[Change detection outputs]
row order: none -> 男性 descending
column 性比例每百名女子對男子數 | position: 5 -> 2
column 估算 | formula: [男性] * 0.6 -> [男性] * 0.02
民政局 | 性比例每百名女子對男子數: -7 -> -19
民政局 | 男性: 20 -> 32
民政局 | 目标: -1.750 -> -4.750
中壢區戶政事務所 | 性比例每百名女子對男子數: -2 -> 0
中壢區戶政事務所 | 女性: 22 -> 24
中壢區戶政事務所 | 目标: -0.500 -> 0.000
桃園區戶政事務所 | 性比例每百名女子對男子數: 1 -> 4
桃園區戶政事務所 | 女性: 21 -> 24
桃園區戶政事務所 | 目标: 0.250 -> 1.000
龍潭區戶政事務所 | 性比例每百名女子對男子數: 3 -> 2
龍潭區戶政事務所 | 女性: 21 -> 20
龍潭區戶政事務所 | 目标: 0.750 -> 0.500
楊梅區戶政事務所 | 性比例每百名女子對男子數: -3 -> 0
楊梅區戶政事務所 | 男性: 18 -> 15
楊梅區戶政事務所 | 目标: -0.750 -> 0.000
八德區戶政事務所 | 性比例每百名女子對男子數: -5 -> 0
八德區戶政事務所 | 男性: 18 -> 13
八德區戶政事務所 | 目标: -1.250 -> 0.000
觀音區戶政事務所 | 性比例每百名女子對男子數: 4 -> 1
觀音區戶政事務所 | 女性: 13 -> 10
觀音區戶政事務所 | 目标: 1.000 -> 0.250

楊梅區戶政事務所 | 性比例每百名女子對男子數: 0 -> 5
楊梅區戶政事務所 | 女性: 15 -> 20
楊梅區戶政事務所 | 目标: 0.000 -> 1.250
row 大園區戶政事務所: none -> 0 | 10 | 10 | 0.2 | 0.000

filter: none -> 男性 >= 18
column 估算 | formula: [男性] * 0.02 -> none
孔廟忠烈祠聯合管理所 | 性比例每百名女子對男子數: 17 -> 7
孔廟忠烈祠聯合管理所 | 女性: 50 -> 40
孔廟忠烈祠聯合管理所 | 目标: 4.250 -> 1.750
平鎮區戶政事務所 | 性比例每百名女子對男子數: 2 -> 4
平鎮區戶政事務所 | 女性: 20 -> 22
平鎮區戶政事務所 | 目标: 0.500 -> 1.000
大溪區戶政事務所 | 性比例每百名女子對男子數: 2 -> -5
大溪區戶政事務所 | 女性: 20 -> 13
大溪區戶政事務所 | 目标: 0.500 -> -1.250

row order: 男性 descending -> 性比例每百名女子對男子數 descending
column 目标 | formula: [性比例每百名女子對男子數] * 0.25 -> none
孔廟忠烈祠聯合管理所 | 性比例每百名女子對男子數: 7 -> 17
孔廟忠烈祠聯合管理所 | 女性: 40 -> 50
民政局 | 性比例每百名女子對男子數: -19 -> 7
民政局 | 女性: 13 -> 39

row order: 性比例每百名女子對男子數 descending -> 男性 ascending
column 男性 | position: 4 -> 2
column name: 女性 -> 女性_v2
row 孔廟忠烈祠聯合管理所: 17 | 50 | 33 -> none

## EXERCISE
From the first line to the last, return the records unchanged.

## RESPONSE
row order: none -> 男性 descending
column 性比例每百名女子對男子數 | position: 5 -> 2
column 估算 | formula: [男性] * 0.6 -> [男性] * 0.02
民政局 | 性比例每百名女子對男子數: -7 -> -19
民政局 | 男性: 20 -> 32
民政局 | 目标: -1.750 -> -4.750
中壢區戶政事務所 | 性比例每百名女子對男子數: -2 -> 0
中壢區戶政事務所 | 女性: 22 -> 24
中壢區戶政事務所 | 目标: -0.500 -> 0.000
桃園區戶政事務所 | 性比例每百名女子對男子數: 1 -> 4
桃園區戶政事務所 | 女性: 21 -> 24
桃園區戶政事務所 | 目标: 0.250 -> 1.000
龍潭區戶政事務所 | 性比例每百名女子對男子數: 3 -> 2
龍潭區戶政事務所 | 女性: 21 -> 20
龍潭區戶政事務所 | 目标: 0.750 -> 0.500
楊梅區戶政事務所 | 性比例每百名女子對男子數: -3 -> 0
楊梅區戶政事務所 | 男性: 18 -> 15
楊梅區戶政事務所 | 目标: -0.750 -> 0.000
八德區戶政事務所 | 性比例每百名女子對男子數: -5 -> 0
八德區戶政事務所 | 男性: 18 -> 13
八德區戶政事務所 | 目标: -1.250 -> 0.000
觀音區戶政事務所 | 性比例每百名女子對男子數: 4 -> 1
觀音區戶政事務所 | 女性: 13 -> 10
觀音區戶政事務所 | 目标: 1.000 -> 0.250

楊梅區戶政事務所 | 性比例每百名女子對男子數: 0 -> 5
楊梅區戶政事務所 | 女性: 15 -> 20
楊梅區戶政事務所 | 目标: 0.000 -> 1.250
row 大園區戶政事務所: none -> 0 | 10 | 10 | 0.2 | 0.000

filter: none -> 男性 >= 18
column 估算 | formula: [男性] * 0.02 -> none
孔廟忠烈祠聯合管理所 | 性比例每百名女子對男子數: 17 -> 7
孔廟忠烈祠聯合管理所 | 女性: 50 -> 40
孔廟忠烈祠聯合管理所 | 目标: 4.250 -> 1.750
平鎮區戶政事務所 | 性比例每百名女子對男子數: 2 -> 4
平鎮區戶政事務所 | 女性: 20 -> 22
平鎮區戶政事務所 | 目标: 0.500 -> 1.000
大溪區戶政事務所 | 性比例每百名女子對男子數: 2 -> -5
大溪區戶政事務所 | 女性: 20 -> 13
大溪區戶政事務所 | 目标: 0.500 -> -1.250

row order: 男性 descending -> 性比例每百名女子對男子數 descending
column 目标 | formula: [性比例每百名女子對男子數] * 0.25 -> none
孔廟忠烈祠聯合管理所 | 性比例每百名女子對男子數: 7 -> 17
孔廟忠烈祠聯合管理所 | 女性: 40 -> 50
民政局 | 性比例每百名女子對男子數: -19 -> 7
民政局 | 女性: 13 -> 39

row order: 性比例每百名女子對男子數 descending -> 男性 ascending
column 男性 | position: 4 -> 2
column name: 女性 -> 女性_v2
row 孔廟忠烈祠聯合管理所: 17 | 50 | 33 -> none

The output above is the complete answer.